Family First

My latest little journey took me back home last week, to where my parents live in a small Illinois town. “Home” – regardless how long it has been since you lived there — is always where you and your parents lived.

The occasion was my mother’s 87th birthday, although when your parents are 87 and 92 years old you shouldn’t need an occasion to break away from work to spend time with them. I went back home last January as well, when my father turned 92. Not long after he came home from the Navy, he and my mother were married in 1949 and soon thereafter moved into a large four-square house, where they began raising a family. During those past 68 years together, they have had one house, one marriage, and each have had just one career. And when I return home to visit them, I sleep in the same room I shared with my brother growing up.

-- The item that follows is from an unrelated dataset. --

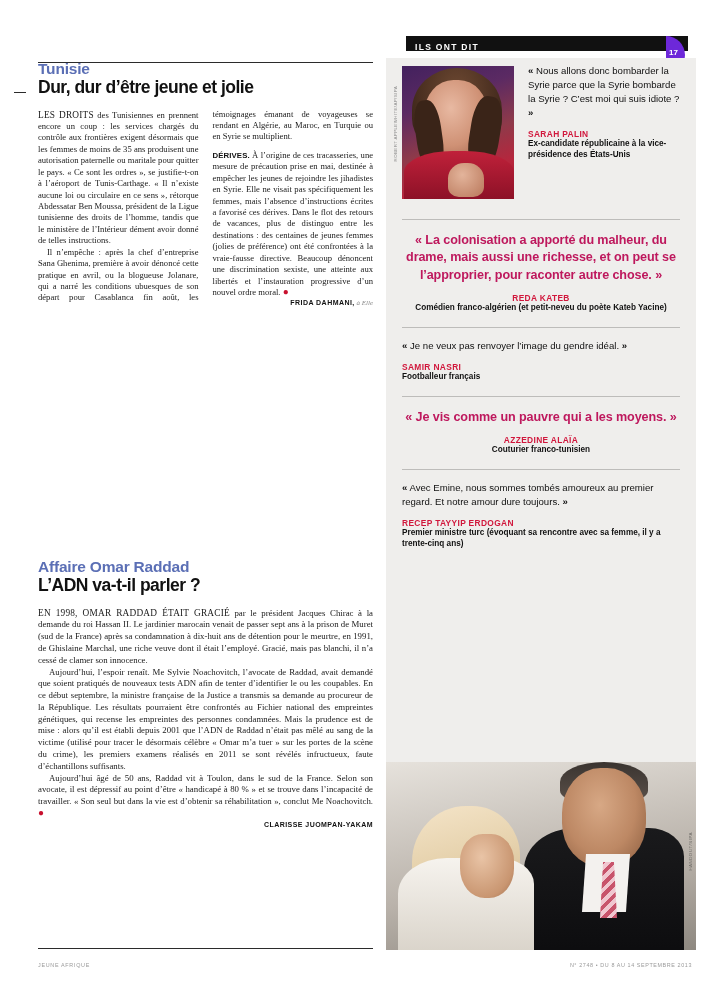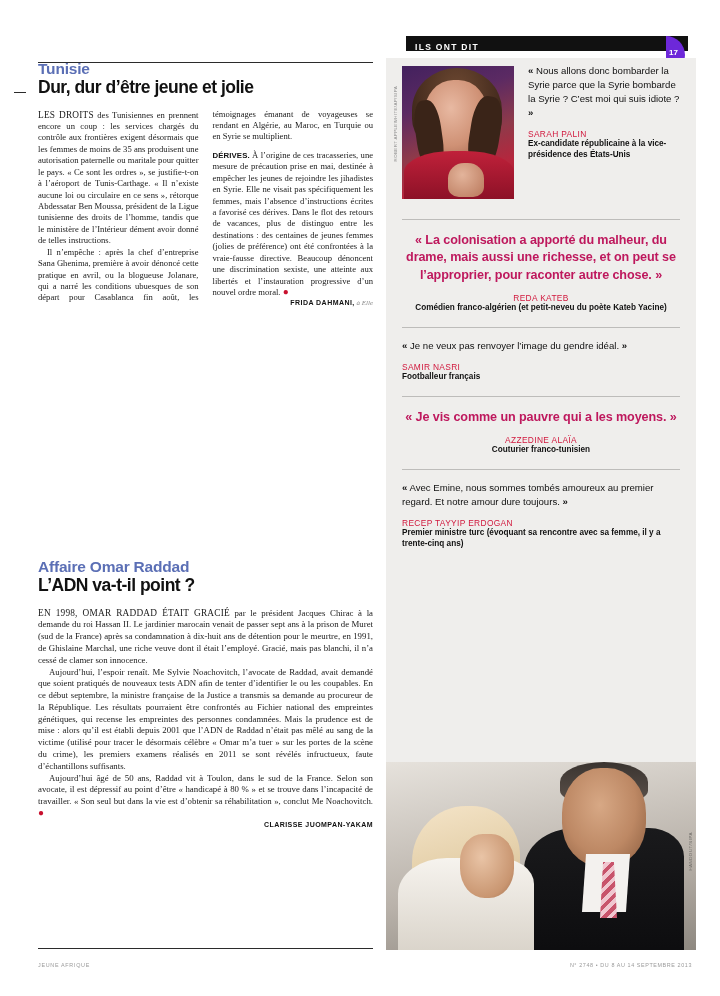"SARAH PALIN" .attrib-name { font-weight: normal -> bold }
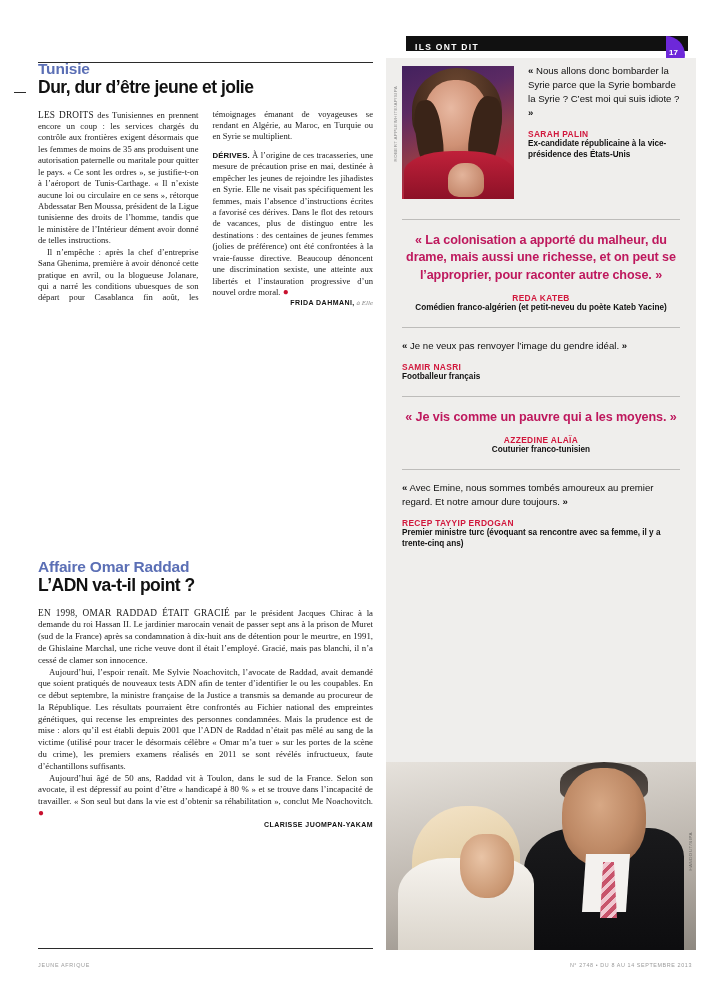"L’ADN va-t-il point ?" div.headline { text: point -> parler }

My parents don’t have any interest in knowing how to use a computer or a smart phone; they don’t have an internet connection and don’t spend their time with their noses stuck in a screen. And so when I return home to see them, I do what they like doing best.

We sit and we talk.

Not Facetime, but face-to-face time.

Our conversations are not often deep, our conclusions seldom profound. We analyze the weather and compare it to last year. We stay away from politics, unless it is to make a joke, for regardless of your party, politics are depressing. They update me on my former high school classmates and on changes in the neighborhood. I update them on my work, my travels, and my two sons, and we all lament that they only get to see Eric and Blake but once a year, and for that I take full responsibility and bear all the guilt, as I was the one who left the Midwest and moved to North Carolina.

On Sunday we went to church, which for a small town Presbyterian is still more of a social event than a religious awakening. And which is as it should be. The town lost both its grade school and middle school in a consolidation years ago. Before then we had our choice of three gas stations and two grocery stores. Now all five have been replaced by one small convenience store with two short aisles of merchandise.

Before his hips started hurting and his knees aching, after church my dad would always turn to me and say, “Let’s drive out to the cemetery.” A trip with him to the cemetery, however, was never morose nor morbid. It was a history lesson. While each grave remained sealed, those large granite headstones released deep memories for him, followed by stories of people we both knew, as well as some I never met, including two of my grandparents. My father was the oldest of three small boys who were orphaned when their father was killed in a coal mine accident and their mother died of ovarian cancer. Both were only in their thirties.

My father was twelve at the time, and it was the darkest depths of the Great Depression. Despite having two children of their own, his aunt and his Uncle Ernest, who had been working beside his brother at the coal mine that day, took all three boys into their home and raised them as their own.

Which helps to explain why it is that my father taught me, through his actions more than his words, my most important lesson in life:  Family first.

Until next Monday,

Work will always wait.

Bruce Ernest Johnson

 

Top:  Christmas 1953. That’s me in the bowtie, brother Brent in my mother’s lap, parents Bill and Marcia Johnson.

Second:  Our four-square as it looked c. 1919.

Third: My dad in the passenger seat of a jeep during shore leave in World War II.

Bottom:  A more recent photo:  brother Brent, sisters Beth and Brenda, me and Leigh Ann with mom and dad.